BATTOLPLEIN
La cricca di amici si preparava a irrompere nella chiesa. Speravano di essere vicini alla soluzione, di risolvere il problema del culo e tornare a Marzanepa da vittoriosi. Prepuziolo in cuor suo pensava di risolvere anche un altro problema: prima era andato a pisciare e si era accorto che il vischio gli serrava il prepuzio, e quest’ultimo era ormai stracolmo d’orina, ma non sfiatava. Soltanto il divino crisma avrebbe potuto solvere il vischioso problema. Due problemi in uno: uno a carattere generale, che riguarda il culo. Uno a carattere particolare, che riguarda il pene. E notevole è anche l’antitesi culo-pene, come nel Tao.

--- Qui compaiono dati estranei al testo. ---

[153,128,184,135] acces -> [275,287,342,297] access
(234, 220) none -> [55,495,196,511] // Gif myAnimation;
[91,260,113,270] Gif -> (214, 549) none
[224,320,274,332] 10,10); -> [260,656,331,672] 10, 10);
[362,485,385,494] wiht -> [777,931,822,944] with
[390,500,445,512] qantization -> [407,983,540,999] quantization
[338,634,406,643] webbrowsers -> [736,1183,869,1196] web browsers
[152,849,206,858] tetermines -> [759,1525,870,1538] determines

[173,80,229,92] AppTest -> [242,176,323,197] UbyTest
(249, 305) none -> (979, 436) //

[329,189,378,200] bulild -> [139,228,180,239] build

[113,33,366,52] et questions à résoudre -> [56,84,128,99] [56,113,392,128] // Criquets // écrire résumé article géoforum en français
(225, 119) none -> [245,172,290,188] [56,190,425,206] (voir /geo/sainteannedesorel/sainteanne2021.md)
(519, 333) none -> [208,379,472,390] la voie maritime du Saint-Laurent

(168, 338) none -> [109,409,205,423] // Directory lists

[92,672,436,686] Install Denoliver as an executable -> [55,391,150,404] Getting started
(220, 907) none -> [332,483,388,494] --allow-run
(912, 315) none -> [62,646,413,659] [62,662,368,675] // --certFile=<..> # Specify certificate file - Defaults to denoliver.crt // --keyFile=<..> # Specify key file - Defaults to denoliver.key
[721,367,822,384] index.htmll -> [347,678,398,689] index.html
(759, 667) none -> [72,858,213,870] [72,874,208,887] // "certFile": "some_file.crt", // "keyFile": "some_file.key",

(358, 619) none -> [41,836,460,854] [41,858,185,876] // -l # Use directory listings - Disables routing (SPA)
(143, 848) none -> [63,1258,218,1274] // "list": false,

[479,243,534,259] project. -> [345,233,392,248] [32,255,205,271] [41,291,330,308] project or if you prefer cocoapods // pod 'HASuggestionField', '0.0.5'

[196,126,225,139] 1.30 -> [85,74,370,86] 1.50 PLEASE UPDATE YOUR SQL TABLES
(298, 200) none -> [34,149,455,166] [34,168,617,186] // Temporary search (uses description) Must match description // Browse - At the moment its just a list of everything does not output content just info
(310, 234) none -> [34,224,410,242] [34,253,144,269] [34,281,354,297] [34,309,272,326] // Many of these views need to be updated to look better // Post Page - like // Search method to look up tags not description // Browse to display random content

Finestrello era pronto: lucido di scarpe nelle guance, anfibi, tuta mimetica e in testa, al posto della flora, corona di spine simil-gesù. Sembrava Rambo e Steven Sigal messi insieme.
Nomignolo era pronto: vestito come un cavaliere templare andava alla ricerca del suo santo Graal: il culo.
Ciliegino era pronto: apostolico come suo solito, vestiva un saio leggermente sdrucito che lo valorizza ed era armato solamente della propria fede. Inoltre si era praticato dei fori nelle mani.
Prepuziolo era pronto: vestito da guardia svizzera, perché pensava che sono forti, invece sono l’esercito più scarso e li batte anche Gandhi.
Sintonizzarono gli orologi con quello del campanile, così tutti erano sulla stessa lunghezza d’onda.